Every entry must be given again exactly. Include no pictures.

(Dataset items)
%%

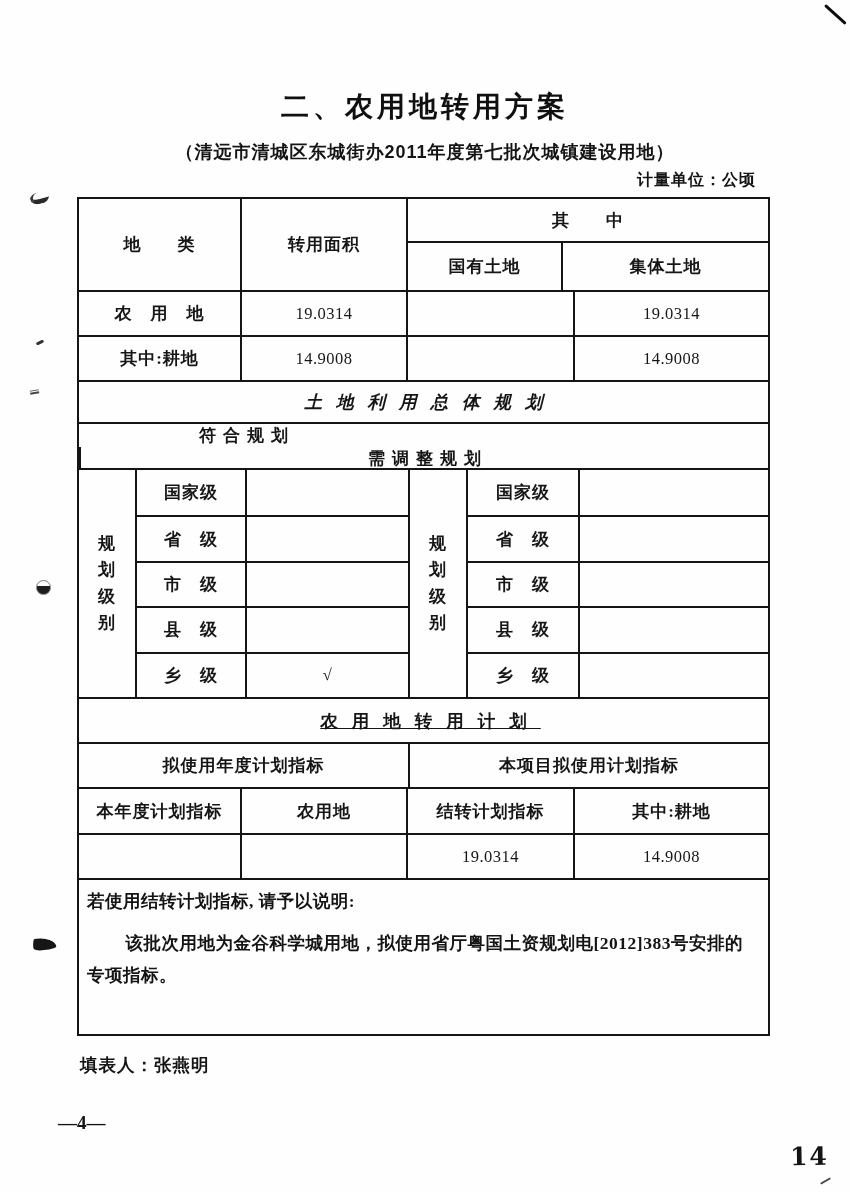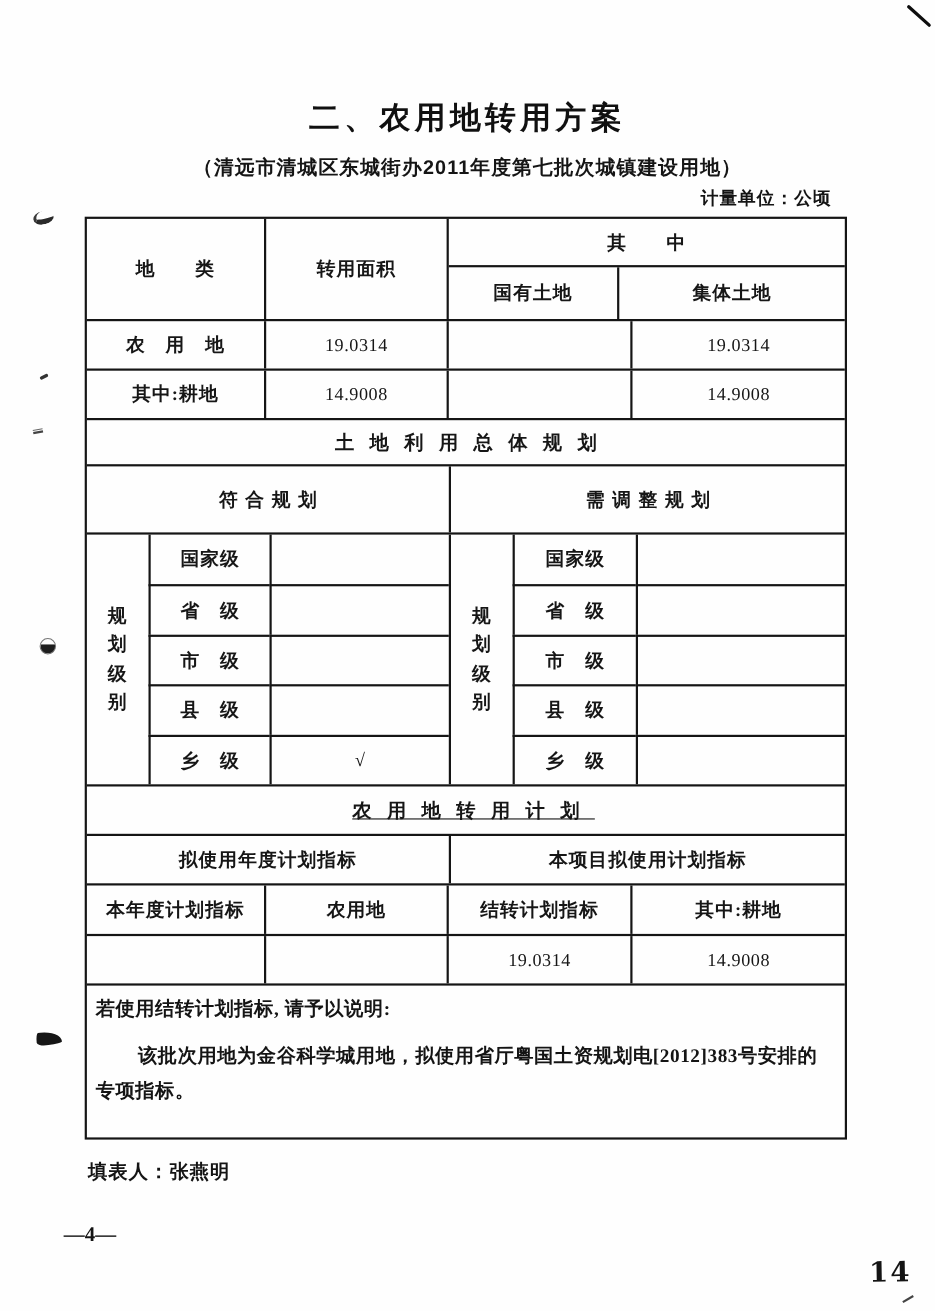--- a/index.html
+++ b/index.html
@@ -41,28 +41,28 @@
   
   .sec-header { height:91px; display:grid; grid-template-columns:161px 166px 1fr; }
   .hdr-right { display:flex; flex-direction:column; }
   .hdr-top { height:44px; border-bottom:2px solid #151515; }
   .hdr-bottom { flex:1; display:flex; }
   .hdr-bottom > .cell:first-child { width:153px; }
   .hdr-bottom > .cell:last-child { flex:1; }
   
   .row4 { height:45px; display:grid; grid-template-columns:161px 166px 167px 1fr; }
   
-  .sec-title1 { height:42px; }
+  .sec-title1 { height:42px;font-style:italic; }
   .sec-title2 { height:45px;text-decoration:underline; }
   .title-cell { height:100%; letter-spacing:14px; text-indent:14px; font-size:17.5px; }
   
   .split { display:flex; }
   .split > .cell:first-child { width:329px; }
   .split > .cell:last-child { flex:1; }
-  .sec-split1 { height:62px; }
+  .sec-split1 { height:46px;flex-direction:column; }
   .sec-split2 { height:45px; }
   .split .cell { letter-spacing:7px; text-indent:7px; }
   .sec-split2 .cell { letter-spacing:1px; text-indent:0; }
   
   .sec-levels { height:229px; display:flex; }
   .levels-half { display:grid; grid-template-rows:repeat(5,1fr); }
   .levels-left  { width:329px; grid-template-columns:56px 110px 1fr; }
   .levels-right { flex:1; grid-template-columns:56px 112px 1fr; }
   .lv-label { grid-row:1/6; grid-column:1; }
   .lv-label span { width:1.2em; word-break:break-all; text-align:center; line-height:1.55; font-size:17px; font-weight:bold; }

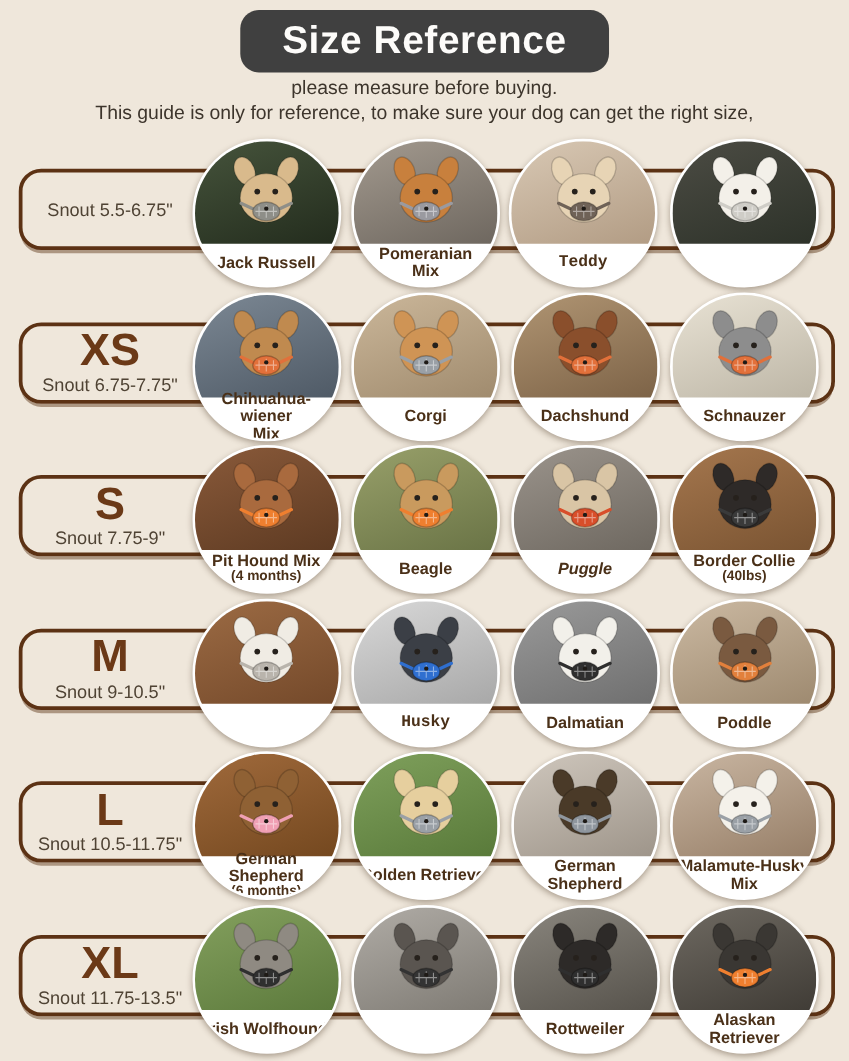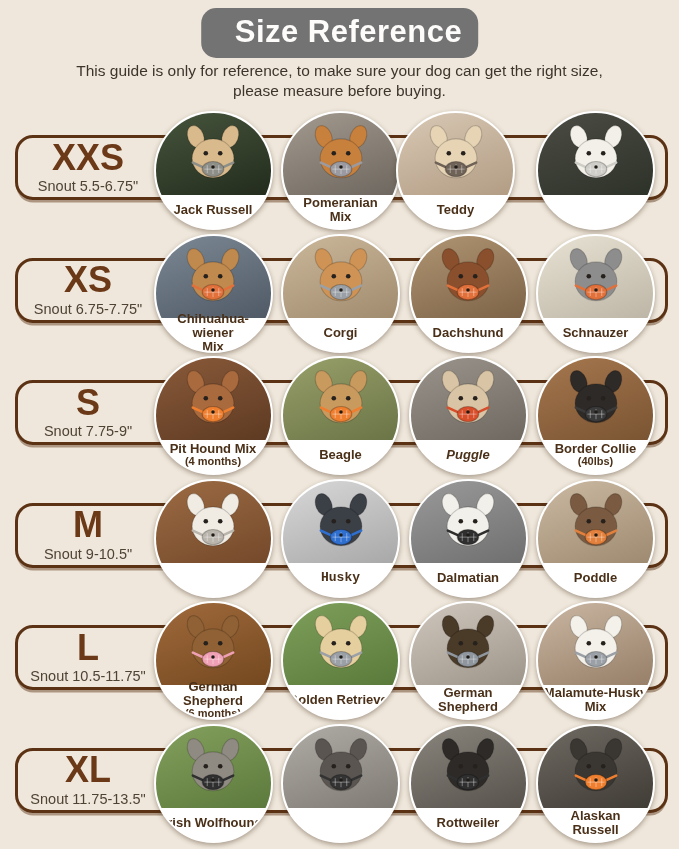--- a/index.html
+++ b/index.html
@@ -10,23 +10,23 @@
   }
   .page {
     position:relative;
     width:679px; height:849px;
     background:#efe7db;
     overflow:hidden;
   }
   
   .title-box {
     position:absolute; top:8px; left:50%; transform:translateX(-50%);
-    background:#737373; color:#fdfcfa;
+    background:#404040; color:#fdfcfa;
     border-radius:15px;
-    padding:6px 16px 8px 34px;
+    padding:6px 34px 8px 34px;
     font-size:31px; font-weight:bold; letter-spacing:.5px;
     white-space:nowrap;
   }
   .subtitle {
     position:absolute; top:61px; left:0; width:100%;
     text-align:center;
     font-size:15.5px; line-height:1.28; color:#3d352c;
   }
   .subtitle span { display:block; }
   
@@ -65,28 +65,27 @@
   .dog-note { font-size:11px; line-height:1.05; }
 </style>
 </head>
 <body>
 
 <div class="page">
   <div class="title-box">
     <span>Size Reference</span>
   </div>
   <div class="subtitle">
+    <span>please measure before buying.</span>
     <span>This guide is only for reference, to make sure your dog can get the right size,</span>
-    <span>please measure before buying.</span>
   </div>
   <div id="rows">
       <section class="row" style="top: 110px;">
     <div class="row-rect"></div>
     <div class="size-block">
-      <div class="size-label">XXS</div>
       <div class="snout">Snout 5.5-6.75"</div>
     </div>
   <figure class="dog" style="left: 153.5px;">
     <div class="photo" style="background: linear-gradient(160deg, rgb(70, 84, 60) 0%, rgb(35, 44, 29) 100%);">
             <svg viewBox="0 0 100 100" width="72" height="72">
               <g stroke="rgba(0,0,0,0.18)" stroke-width="1.5">
                 <ellipse cx="26" cy="26" rx="11" ry="16" fill="#d9ba8c" transform="rotate(-22 26 26)"></ellipse>
                 <ellipse cx="74" cy="26" rx="11" ry="16" fill="#d9ba8c" transform="rotate(22 74 26)"></ellipse>
                 <ellipse cx="50" cy="56" rx="29" ry="27" fill="#d9ba8c"></ellipse>
               </g>
@@ -118,21 +117,21 @@
               <path d="M38 71 h24 M42 65.5 v11 M50 64 v14 M58 65.5 v11" stroke="rgba(255,255,255,0.45)" stroke-width="1.2" fill="none"></path>
               <circle cx="50" cy="68" r="2.4" fill="#1e1a16"></circle>
             </svg>
           </div>
     <figcaption class="dog-label">
       <div class="dog-name">Pomeranian
 Mix</div>
 
     </figcaption>
   </figure>
-        <figure class="dog" style="left: 396px;">
+        <figure class="dog" style="left: 407px; font-family: Liberation Mono, monospace;">
     <div class="photo" style="background: linear-gradient(160deg, rgb(216, 200, 180) 0%, rgb(178, 156, 132) 100%);">
             <svg viewBox="0 0 100 100" width="72" height="72">
               <g stroke="rgba(0,0,0,0.18)" stroke-width="1.5">
                 <ellipse cx="26" cy="26" rx="11" ry="16" fill="#e7d4b5" transform="rotate(-22 26 26)"></ellipse>
                 <ellipse cx="74" cy="26" rx="11" ry="16" fill="#e7d4b5" transform="rotate(22 74 26)"></ellipse>
                 <ellipse cx="50" cy="56" rx="29" ry="27" fill="#e7d4b5"></ellipse>
               </g>
               <circle cx="40" cy="49" r="3.2" fill="#26211c"></circle>
               <circle cx="60" cy="49" r="3.2" fill="#26211c"></circle>
               <path d="M22 62 L35 68 M78 62 L65 68" stroke="#6f6257" stroke-width="3.5" stroke-linecap="round" fill="none"></path>
@@ -602,19 +601,19 @@
               <circle cx="40" cy="49" r="3.2" fill="#26211c"></circle>
               <circle cx="60" cy="49" r="3.2" fill="#26211c"></circle>
               <path d="M22 62 L35 68 M78 62 L65 68" stroke="#ef7f2f" stroke-width="3.5" stroke-linecap="round" fill="none"></path>
               <ellipse cx="50" cy="71" rx="15" ry="10.5" fill="#ef7f2f" stroke="rgba(0,0,0,0.25)" stroke-width="1.5"></ellipse>
               <path d="M38 71 h24 M42 65.5 v11 M50 64 v14 M58 65.5 v11" stroke="rgba(255,255,255,0.45)" stroke-width="1.2" fill="none"></path>
               <circle cx="50" cy="68" r="2.4" fill="#1e1a16"></circle>
             </svg>
           </div>
     <figcaption class="dog-label">
       <div class="dog-name">Alaskan
-Russell</div>
+Retriever</div>
 
     </figcaption>
   </figure>
       </section>
     </div>
 </div>
 
 </body></html>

%%

__RESPONSE BOX__.
--- a/index.html
+++ b/index.html
@@ -41,28 +41,28 @@
   
   .sec-header { height:91px; display:grid; grid-template-columns:161px 166px 1fr; }
   .hdr-right { display:flex; flex-direction:column; }
   .hdr-top { height:44px; border-bottom:2px solid #151515; }
   .hdr-bottom { flex:1; display:flex; }
   .hdr-bottom > .cell:first-child { width:153px; }
   .hdr-bottom > .cell:last-child { flex:1; }
   
   .row4 { height:45px; display:grid; grid-template-columns:161px 166px 167px 1fr; }
   
-  .sec-title1 { height:42px; }
+  .sec-title1 { height:42px;font-style:italic; }
   .sec-title2 { height:45px;text-decoration:underline; }
   .title-cell { height:100%; letter-spacing:14px; text-indent:14px; font-size:17.5px; }
   
   .split { display:flex; }
   .split > .cell:first-child { width:329px; }
   .split > .cell:last-child { flex:1; }
-  .sec-split1 { height:62px; }
+  .sec-split1 { height:46px;flex-direction:column; }
   .sec-split2 { height:45px; }
   .split .cell { letter-spacing:7px; text-indent:7px; }
   .sec-split2 .cell { letter-spacing:1px; text-indent:0; }
   
   .sec-levels { height:229px; display:flex; }
   .levels-half { display:grid; grid-template-rows:repeat(5,1fr); }
   .levels-left  { width:329px; grid-template-columns:56px 110px 1fr; }
   .levels-right { flex:1; grid-template-columns:56px 112px 1fr; }
   .lv-label { grid-row:1/6; grid-column:1; }
   .lv-label span { width:1.2em; word-break:break-all; text-align:center; line-height:1.55; font-size:17px; font-weight:bold; }

--- a/index.html
+++ b/index.html
@@ -10,23 +10,23 @@
   }
   .page {
     position:relative;
     width:679px; height:849px;
     background:#efe7db;
     overflow:hidden;
   }
   
   .title-box {
     position:absolute; top:8px; left:50%; transform:translateX(-50%);
-    background:#737373; color:#fdfcfa;
+    background:#404040; color:#fdfcfa;
     border-radius:15px;
-    padding:6px 16px 8px 34px;
+    padding:6px 34px 8px 34px;
     font-size:31px; font-weight:bold; letter-spacing:.5px;
     white-space:nowrap;
   }
   .subtitle {
     position:absolute; top:61px; left:0; width:100%;
     text-align:center;
     font-size:15.5px; line-height:1.28; color:#3d352c;
   }
   .subtitle span { display:block; }
   
@@ -65,28 +65,27 @@
   .dog-note { font-size:11px; line-height:1.05; }
 </style>
 </head>
 <body>
 
 <div class="page">
   <div class="title-box">
     <span>Size Reference</span>
   </div>
   <div class="subtitle">
+    <span>please measure before buying.</span>
     <span>This guide is only for reference, to make sure your dog can get the right size,</span>
-    <span>please measure before buying.</span>
   </div>
   <div id="rows">
       <section class="row" style="top: 110px;">
     <div class="row-rect"></div>
     <div class="size-block">
-      <div class="size-label">XXS</div>
       <div class="snout">Snout 5.5-6.75"</div>
     </div>
   <figure class="dog" style="left: 153.5px;">
     <div class="photo" style="background: linear-gradient(160deg, rgb(70, 84, 60) 0%, rgb(35, 44, 29) 100%);">
             <svg viewBox="0 0 100 100" width="72" height="72">
               <g stroke="rgba(0,0,0,0.18)" stroke-width="1.5">
                 <ellipse cx="26" cy="26" rx="11" ry="16" fill="#d9ba8c" transform="rotate(-22 26 26)"></ellipse>
                 <ellipse cx="74" cy="26" rx="11" ry="16" fill="#d9ba8c" transform="rotate(22 74 26)"></ellipse>
                 <ellipse cx="50" cy="56" rx="29" ry="27" fill="#d9ba8c"></ellipse>
               </g>
@@ -118,21 +117,21 @@
               <path d="M38 71 h24 M42 65.5 v11 M50 64 v14 M58 65.5 v11" stroke="rgba(255,255,255,0.45)" stroke-width="1.2" fill="none"></path>
               <circle cx="50" cy="68" r="2.4" fill="#1e1a16"></circle>
             </svg>
           </div>
     <figcaption class="dog-label">
       <div class="dog-name">Pomeranian
 Mix</div>
 
     </figcaption>
   </figure>
-        <figure class="dog" style="left: 396px;">
+        <figure class="dog" style="left: 407px; font-family: Liberation Mono, monospace;">
     <div class="photo" style="background: linear-gradient(160deg, rgb(216, 200, 180) 0%, rgb(178, 156, 132) 100%);">
             <svg viewBox="0 0 100 100" width="72" height="72">
               <g stroke="rgba(0,0,0,0.18)" stroke-width="1.5">
                 <ellipse cx="26" cy="26" rx="11" ry="16" fill="#e7d4b5" transform="rotate(-22 26 26)"></ellipse>
                 <ellipse cx="74" cy="26" rx="11" ry="16" fill="#e7d4b5" transform="rotate(22 74 26)"></ellipse>
                 <ellipse cx="50" cy="56" rx="29" ry="27" fill="#e7d4b5"></ellipse>
               </g>
               <circle cx="40" cy="49" r="3.2" fill="#26211c"></circle>
               <circle cx="60" cy="49" r="3.2" fill="#26211c"></circle>
               <path d="M22 62 L35 68 M78 62 L65 68" stroke="#6f6257" stroke-width="3.5" stroke-linecap="round" fill="none"></path>
@@ -602,19 +601,19 @@
               <circle cx="40" cy="49" r="3.2" fill="#26211c"></circle>
               <circle cx="60" cy="49" r="3.2" fill="#26211c"></circle>
               <path d="M22 62 L35 68 M78 62 L65 68" stroke="#ef7f2f" stroke-width="3.5" stroke-linecap="round" fill="none"></path>
               <ellipse cx="50" cy="71" rx="15" ry="10.5" fill="#ef7f2f" stroke="rgba(0,0,0,0.25)" stroke-width="1.5"></ellipse>
               <path d="M38 71 h24 M42 65.5 v11 M50 64 v14 M58 65.5 v11" stroke="rgba(255,255,255,0.45)" stroke-width="1.2" fill="none"></path>
               <circle cx="50" cy="68" r="2.4" fill="#1e1a16"></circle>
             </svg>
           </div>
     <figcaption class="dog-label">
       <div class="dog-name">Alaskan
-Russell</div>
+Retriever</div>
 
     </figcaption>
   </figure>
       </section>
     </div>
 </div>
 
 </body></html>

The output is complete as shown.